Ein Land, das es zur Nation bringen will, braucht ein wohlcodiertes Selbstverständnis, ein System von eigenen Institutionen (Armee, Zoll, Polizei, Diplomatie) und vielfältige juristische Mittel zur Abgrenzung nach außen (Souveränität, Staatsangehörigkeit, Paßwesen usw.). Vielen, aber nicht allen Nationen ist es gelungen, ältere Formen der Identifikation auf sich zu übertragen. Das ist eine psychologisch diffizile Operation. Mächtige Gefühle, von denen früher kleinere Verbände beseelt waren, sollen auf diese Weise zugunsten der modernen Staatenbildung mobilisiert werden. Dabei geht es selten ohne Geschichtslegenden ab. Beweise für die glorreiche Vergangenheit der eigenen Ethnie werden notfalls gefälscht, ehrwürdige Traditionen schlichtweg erfunden. Die abstrakte Idee der Nation konnte aber nur dort ein selbstverständliches Leben gewinnen, wo der Staat sich organisch aus älteren Zuständen entwickeln durfte. Je artifizieller seine Entstehung, desto prekärer und hysterischer das Nationalgefühl. Das gilt für die »verspäteten Nationen« Europas, für die neuen Staaten, die aus dem Kolonialsystem hervorgegangen sind, aber auch für Zwangsunionen wie die UdSSR und Jugoslawien, die zum Zerfall oder zum Bürgerkrieg tendieren. Natürlich gibt es nirgends auf der Welt Nationen mit einer kompakten, ethnisch absolut homogenen Bevölkerung. Dem Nationalgefühl, das sich in den meisten Staaten herausgebildet hat, ist diese Tatsache von Grund auf zuwider. Infolgedessen fällt es dem »Staatsvolk« dort in aller Regel schwer, sich mit der Existenz von Minderheiten abzufinden, und jede Einwanderungsbewegung gilt dort als politisches Problem. Die wichtigsten Ausnahmen von diesem Schema sind jene modernen Staaten, die ihre Existenz Migrationen großen Umfangs verdanken; vor allem die USA, Canada und Australien. Ihr Gründungsmythos ist die tabula rasa. Die Kehrseite dieser Medaille ist die Ausrottung der Urbevölkerung, deren Resten erst in jüngster Zeit wesentliche Minderheitenrechte eingeräumt worden sind.

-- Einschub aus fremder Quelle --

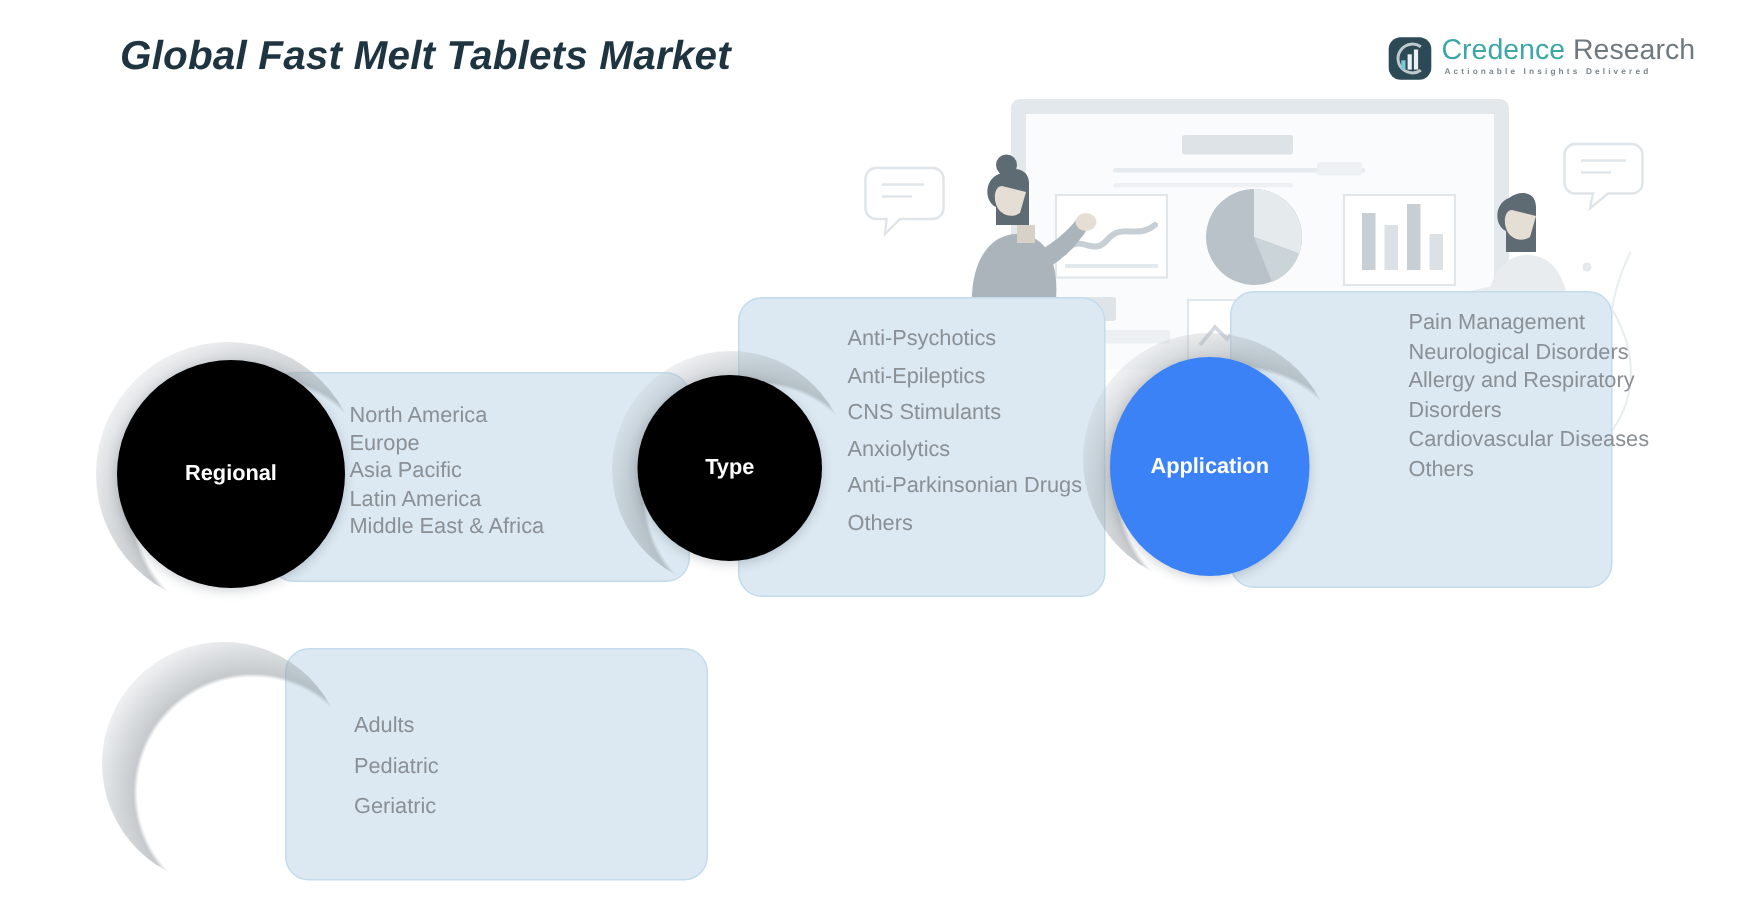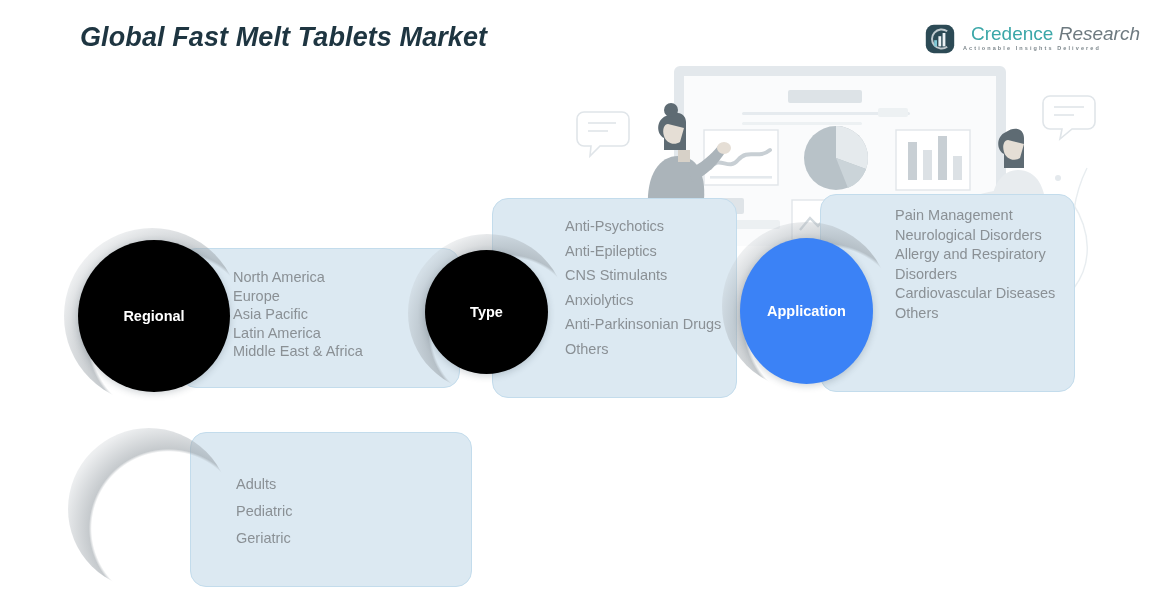--- a/index.html
+++ b/index.html
@@ -31,7 +31,7 @@
   .logo{position:absolute;left:925px;top:24px;width:185px;height:34px;z-index:7;}
   .logo-mark{position:absolute;left:0;top:0;width:30px;height:30px;}
   .logo-word{position:absolute;left:36px;top:-1px;font-size:19px;white-space:nowrap;}
-  .logo-word .c1{color:#3BA7A8;margin-left:10px;}
+  .logo-word .c1{color:#3BA7A8;}
   .logo-word .c2{color:#6E7A80;font-style:italic;}
   .logo-tag{
     position:absolute;left:38px;top:21px;

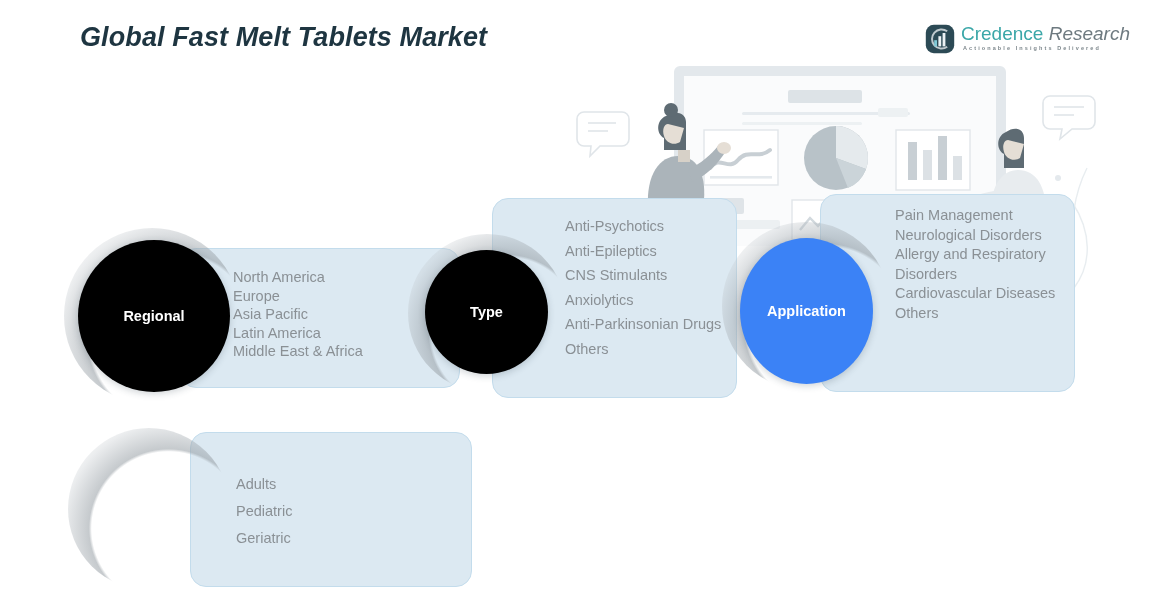--- a/index.html
+++ b/index.html
@@ -32,7 +32,7 @@
   .logo-mark{position:absolute;left:0;top:0;width:30px;height:30px;}
   .logo-word{position:absolute;left:36px;top:-1px;font-size:19px;white-space:nowrap;}
   .logo-word .c1{color:#3BA7A8;}
-  .logo-word .c2{color:#6E7A80;font-style:italic;}
+  .logo-word .c2{color:#6E7A80;}
   .logo-tag{
     position:absolute;left:38px;top:21px;
     font-size:5.5px;color:#7D878C;letter-spacing:2.1px;white-space:nowrap;

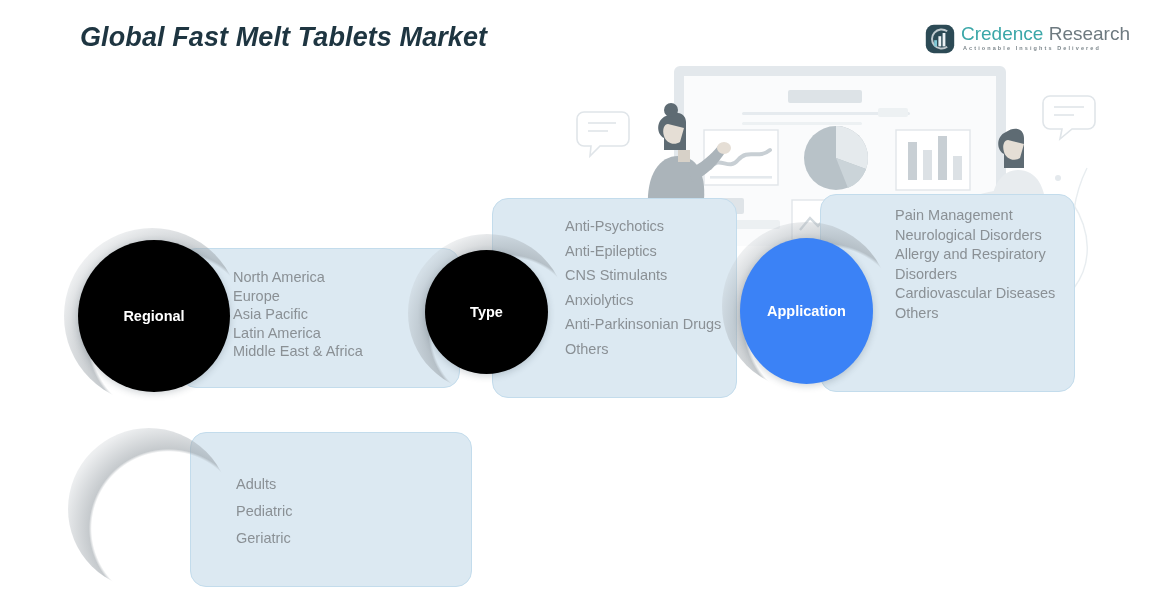--- a/index.html
+++ b/index.html
@@ -223,7 +223,7 @@
     <div class="panel"></div>
     <div class="ring"></div>
     <div class="circle">Application</div>
-    <div class="panel-list" style="line-height:19.5px;">Pain Management
+    <div class="panel-list" style="line-height:19.5px;margin-left:44px;">Pain Management
 Neurological Disorders
 Allergy and Respiratory Disorders
 Cardiovascular Diseases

Fast alle anderen Nationen rechtfertigen ihre Existenz durch eine wohlzementierte Selbstzuschreibung. Die Unterscheidung zwischen »eigenen« und »fremden« Leuten kommt ihnen ganz natürlich vor, auch wenn sie historisch äußerst fragwürdig ist. Wer an ihr festhalten will, müßte eigentlich, seiner eigenen Logik folgend, behaupten, er sei schon immer dagewesen — eine These, die nur allzuleicht zu widerlegen ist. Insofern setzt eine ordentliche Nationalgeschichte die Fähigkeit voraus, zu vergessen, was ihr nicht in den Kram paßt.
Verleugnet wird aber nicht nur die eigene buntscheckige Herkunft. Wanderungsbewegungen großen Stils führen immer zu Verteilungskämpfen. Diese unvermeidlichen Konflikte deutet das nationale Empfinden mit Vorliebe um, so als hätte der Streit mehr mit imaginären als mit materiellen Ressourcen zu tun. Gekämpft wird dann um die Differenz zwischen Selbst- und Fremdzuschreibungen, ein Feld, das der Demagogie ideale Entfaltungsmöglichkeiten bietet.
Kapitel VIII
Fremd- und Selbstzuschreibung sind nie und nimmer zur Deckung zu bringen. Das liegt in der Natur der Sache. Ihre Übereinstimmung ist stets nur scheinbar. Der Satz »Die Finnen sind tückisch und versoffen« bedeutet etwas ganz anderes, je nachdem, ob ihn ein Finne oder ein Schwede ausspricht. Der Beweis dafür liegt in den verschiedenen Reaktionen, die er im einen oder ändern Fall hervorruft. Unter Finnen darf ihn nur ein Finne, nicht aber ein Schwede Vorbringen, wenn er keinen Skandal hervorrufen will.
Hinter solchen Differenzen verbirgt sich immer eine lange Kontakt- und Konfliktgeschichte. Die Interaktion von Selbst- und Fremdzuschreibungen ist sehr verwickelt. Dabei spielen Neugier und Anbiederung, Abwehr und Kränkung, Ressentiment und Projektion ebenso wie Strategien der Selbstkritik, der Ironie und der Entwaffnung eine Rolle.
Ursprünglich war die Sache aber sehr einfach, wie die folgenden, beliebig gewählten Beispiele zeigen.
Die Nahua-Indianer nannten ihre Nachbarstämme popolaca = »Stammler« und mazahua = »die wie die Hirsche röhren«.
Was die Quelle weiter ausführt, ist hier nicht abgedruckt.